◆ WORK INSTRUCTIONS
Give the lines again exactly as they appear below, from the line with "html: <div>Kukuřice</div> ->" to the line with "border-left: 2px solid", both included, and only those lines. Leave every picture out.

-------- GIVEN RECORDS --------

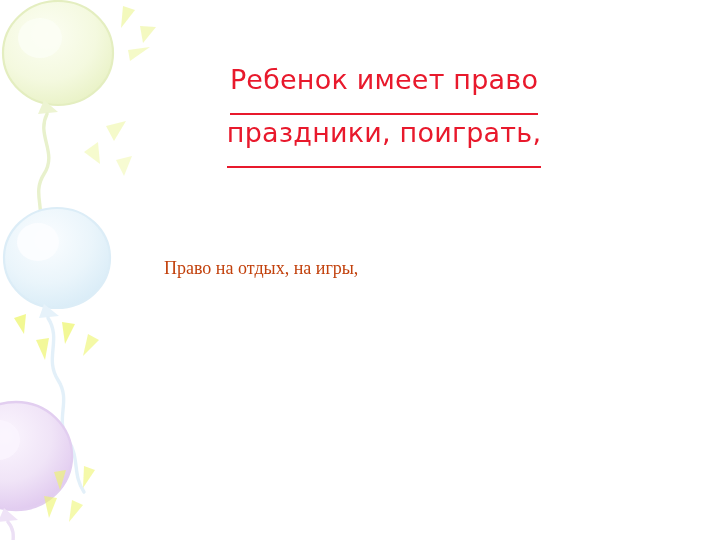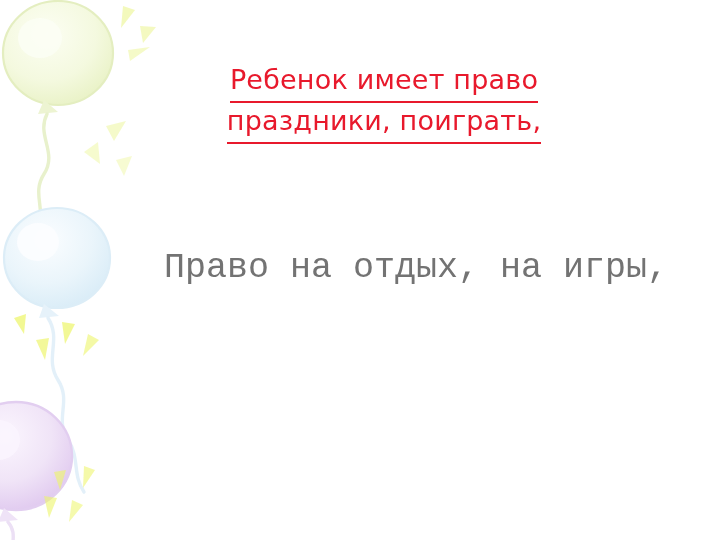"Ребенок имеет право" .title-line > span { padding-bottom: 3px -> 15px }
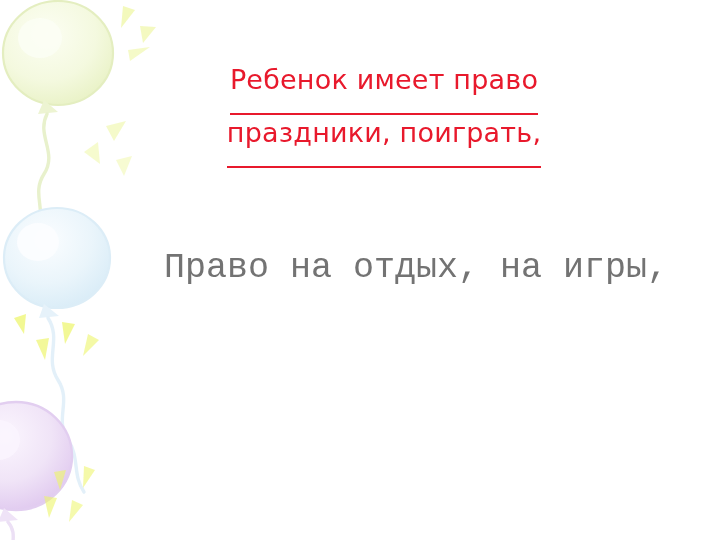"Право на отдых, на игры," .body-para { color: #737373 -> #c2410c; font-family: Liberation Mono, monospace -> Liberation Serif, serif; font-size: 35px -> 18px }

--------
-------- GIVEN RECORDS --------

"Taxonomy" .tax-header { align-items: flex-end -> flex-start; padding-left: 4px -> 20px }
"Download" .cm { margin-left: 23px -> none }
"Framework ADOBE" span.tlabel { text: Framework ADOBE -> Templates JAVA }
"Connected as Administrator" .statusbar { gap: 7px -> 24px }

--------
-------- GIVEN RECORDS --------

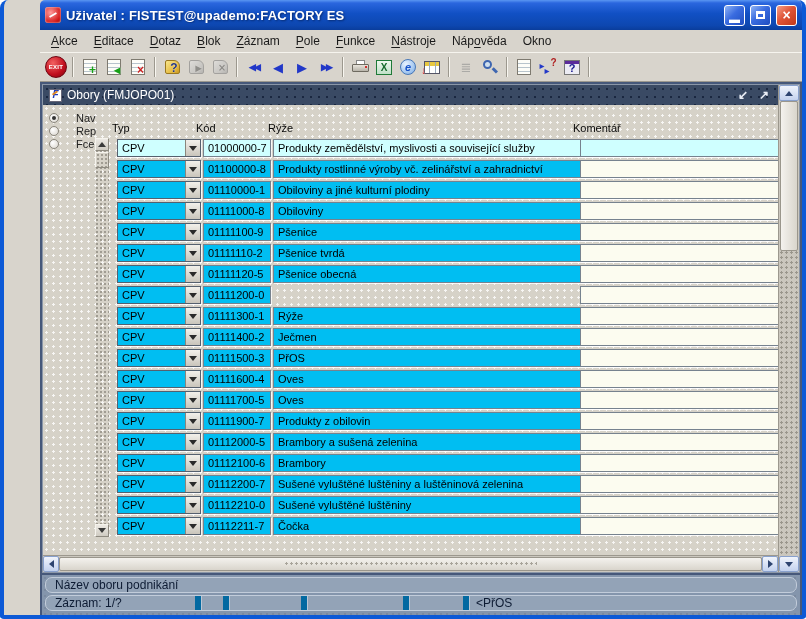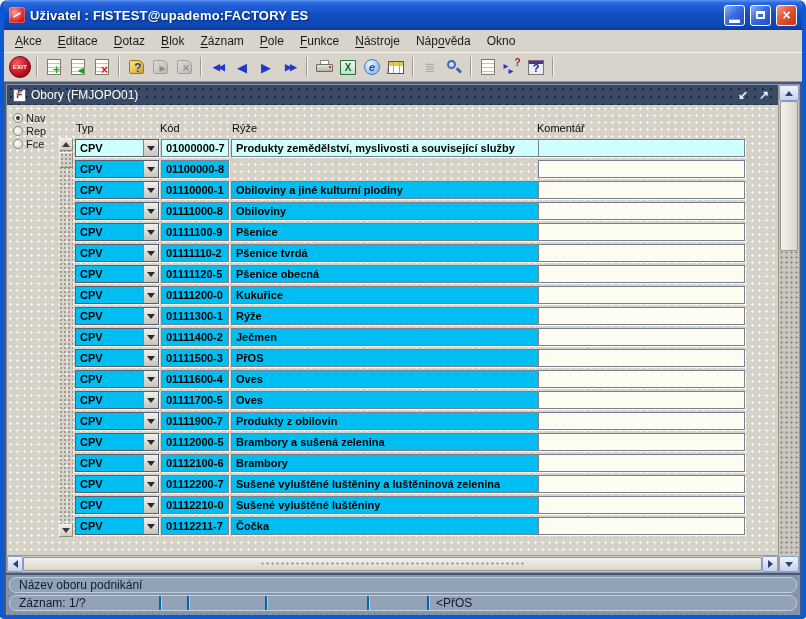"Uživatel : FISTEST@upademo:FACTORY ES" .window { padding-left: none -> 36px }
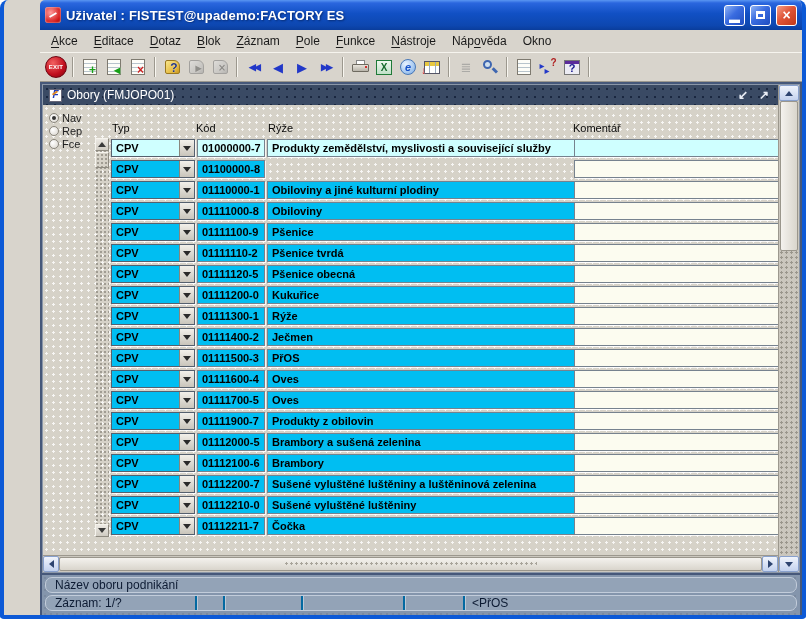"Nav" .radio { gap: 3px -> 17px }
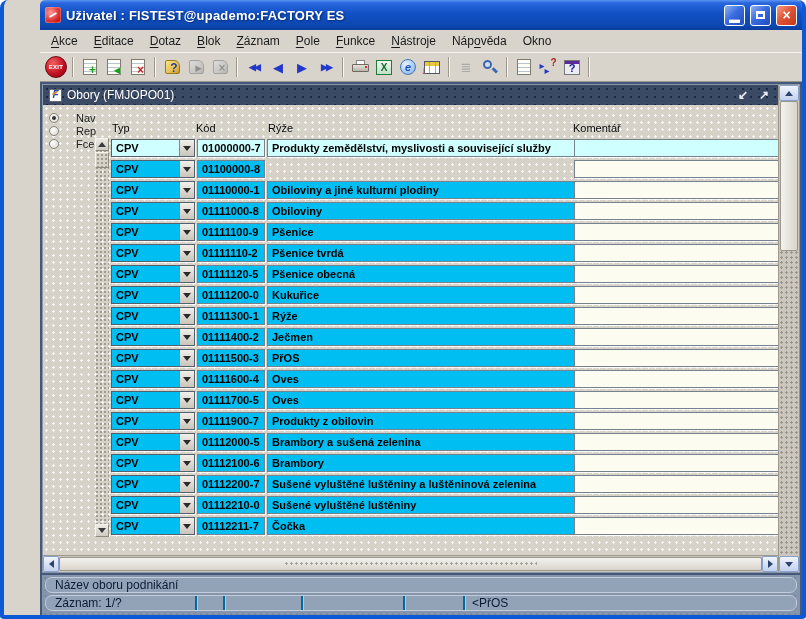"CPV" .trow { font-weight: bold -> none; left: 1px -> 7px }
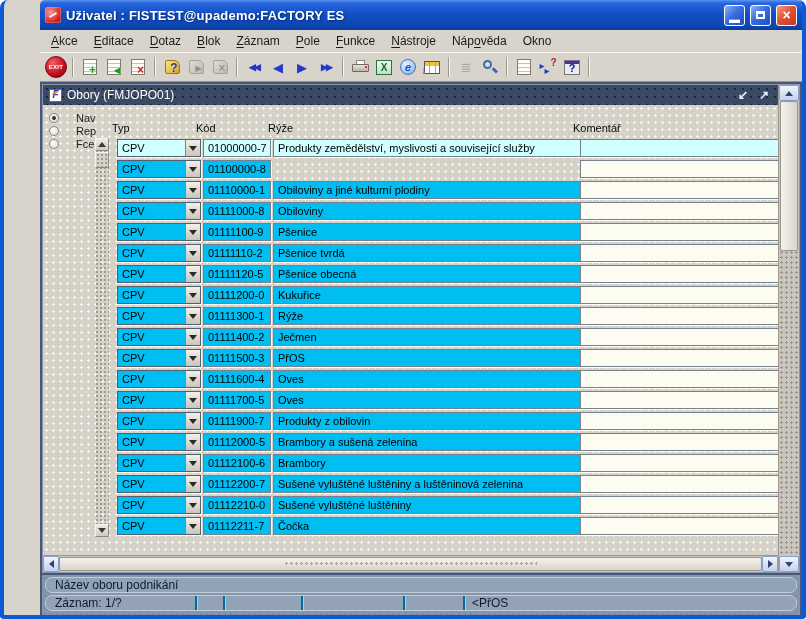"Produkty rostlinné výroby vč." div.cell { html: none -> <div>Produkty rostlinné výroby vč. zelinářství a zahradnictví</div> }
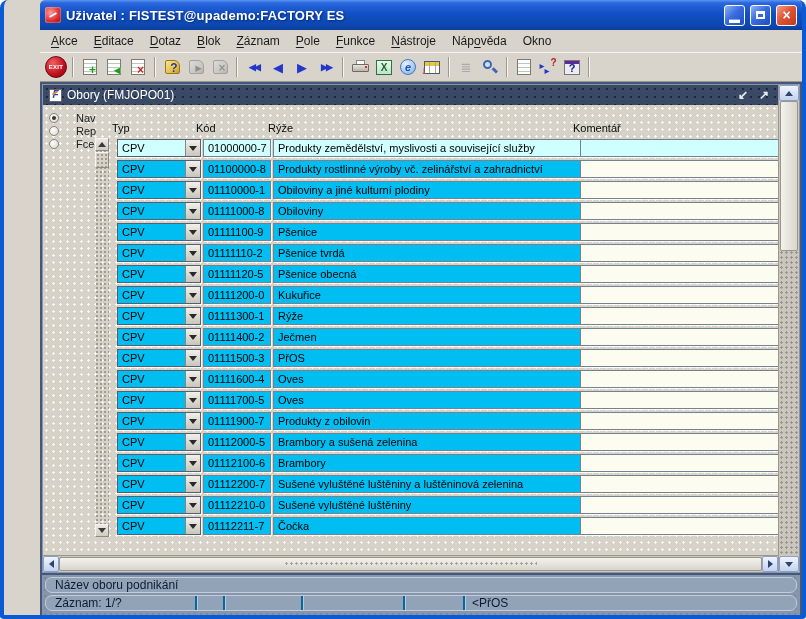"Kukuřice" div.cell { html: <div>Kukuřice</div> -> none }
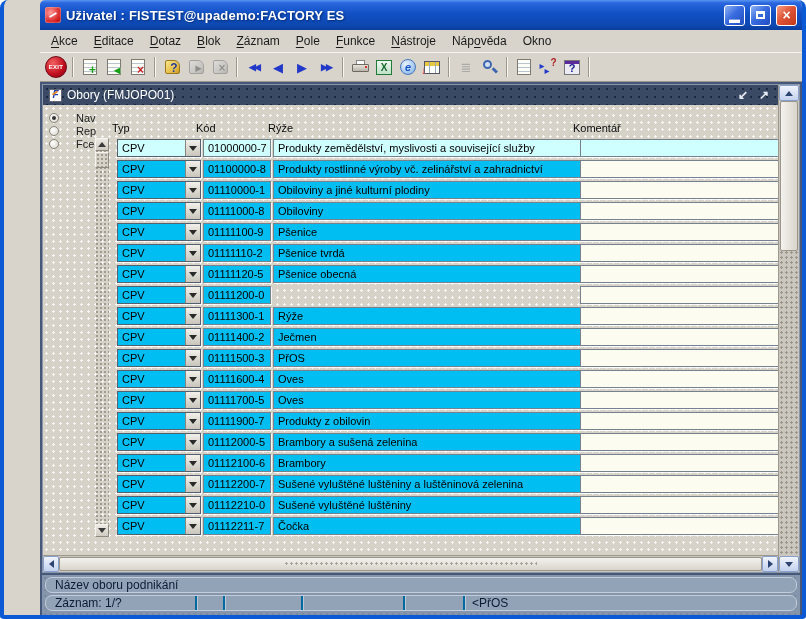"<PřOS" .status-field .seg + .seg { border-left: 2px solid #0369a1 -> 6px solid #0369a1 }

--------

◆ SOLUTION
"Kukuřice" div.cell { html: <div>Kukuřice</div> -> none }
"<PřOS" .status-field .seg + .seg { border-left: 2px solid #0369a1 -> 6px solid #0369a1 }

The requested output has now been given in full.